O sea, «inelegible», según doctrina del Tribunal Constitucional ya aplicada al propio Puigdemont, que pone el manos del Supremo la decisión de autorizar o no la excarcelación de un diputado electo. La investidura ha de ser presencial y con permiso del juez. El ex presidente de la Generalitat no cumplía ninguno de los requisitos. Sánchez, solo uno, la presencialidad, si el juez Llerena lo permite. Y no parece estar por la labor, si nos atenemos a los argumentos de sus resoluciones anteriores. Si otras veces negó el permiso por riesgo de reiteración delictiva, los motivos del juez se rearman con la última alocución pública de Puigdemont y la fuga de la ex diputada de la CUP, Anna Gabriel.

Sin haber sentencia firme, su derecho a la participación política está intacto. Pero ningún derecho es absoluto. El ejercicio de éste también tiene sus límites. Al propio Jordi Sánchez y a Junqueras ya les negó el permiso para asistir a la constitución del Parlament, a la fallida sesión de investidura del 30 de enero y al pleno del jueves pasado. Lo que cuenta es el fuero de independencia, que es inherente al juez. Y en un sistema de separación de poderes, no es de peor condición que el del gobernante (Ejecutivo) o el del parlamentario (Legislativo).

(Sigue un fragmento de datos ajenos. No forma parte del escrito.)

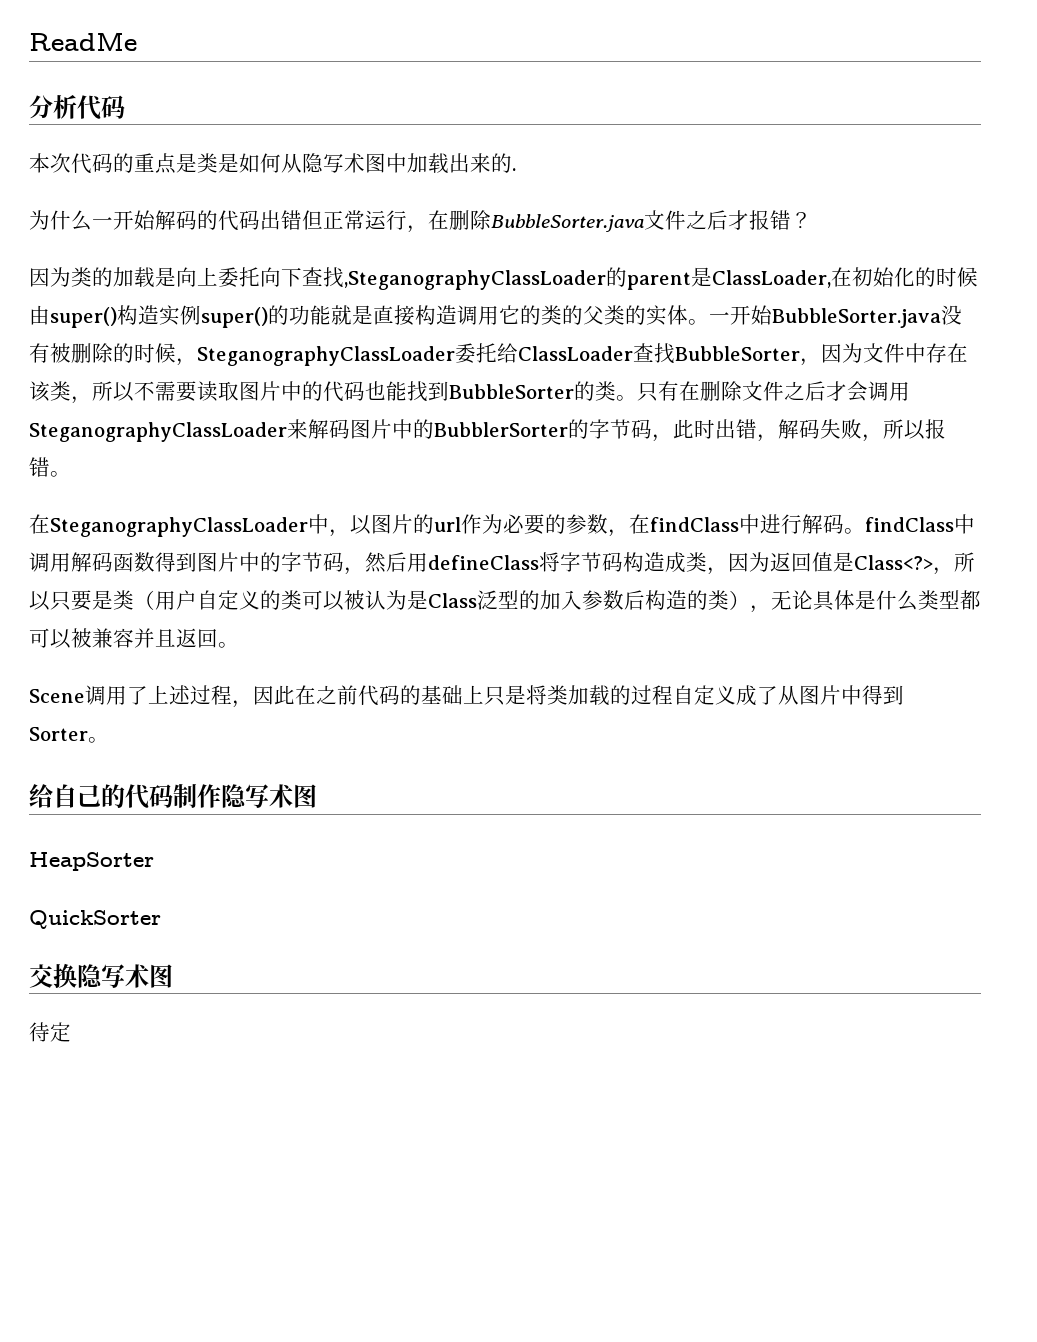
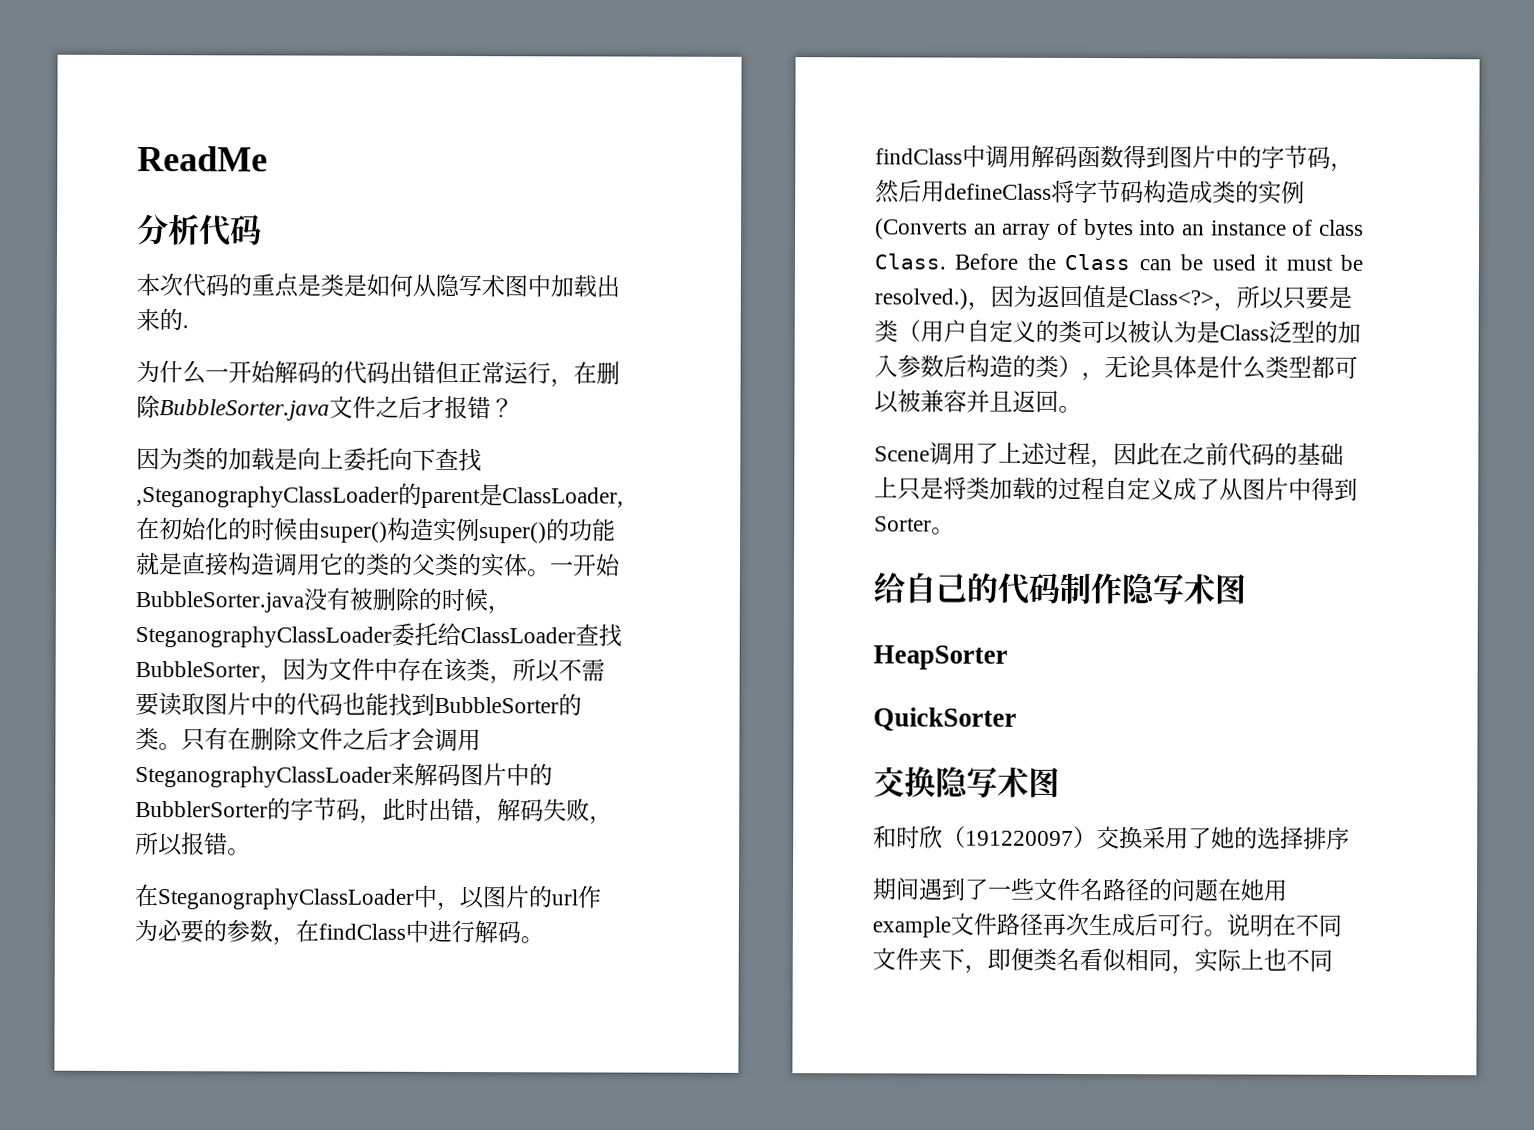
(707, 562) none -> [1235,180,1305,205] [875,218,1364,241] [874,253,1363,271] [874,288,968,310] 的实例(Converts an array of bytes into an instance of class Class. Before the Class can be used it must be resolved.)
[29,1022,71,1042] 待定 -> [873,825,1350,850] [872,877,1288,902] [872,912,1342,938] [872,947,1333,975] 和时欣（191220097）交换采用了她的选择排序 // 期间遇到了一些文件名路径的问题在她用example文件路径再次生成后可行。说明在不同文件夹下，即便类名看似相同，实际上也不同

Hay más respecto a la aparente reiteración del desafío al Estado. Por ejemplo, la creación de un «Consejo de la República» en Bruselas, para mantener viva la llama de la internacionalización del conflicto. O la resolución aprobada el jueves pasado con los votos independentistas, cuya representación no llega ni a la mitad de los votantes, reconoce la «legitimidad» de Puigdemont, el mandato del referéndum ilegal del 1-O y la ratificación de sus efectos en las urnas del 21-D.

Eso es tanto como decirle a los catalanes y al resto de los españoles que el independentismo no admite su fracaso. Bueno, más dura será la caída, si reparamos en unos antecedentes que acreditan la firmeza de las instituciones.

El propio Puigdemont la reconoce. Como la ley no le permite ser candidato, da un paso atrás. Se despachó a gusto desde su confortable burladero en Bruselas. Pero solo verbalmente. Lo cierto es que con su renuncia «provisional», se ha rendido al 155.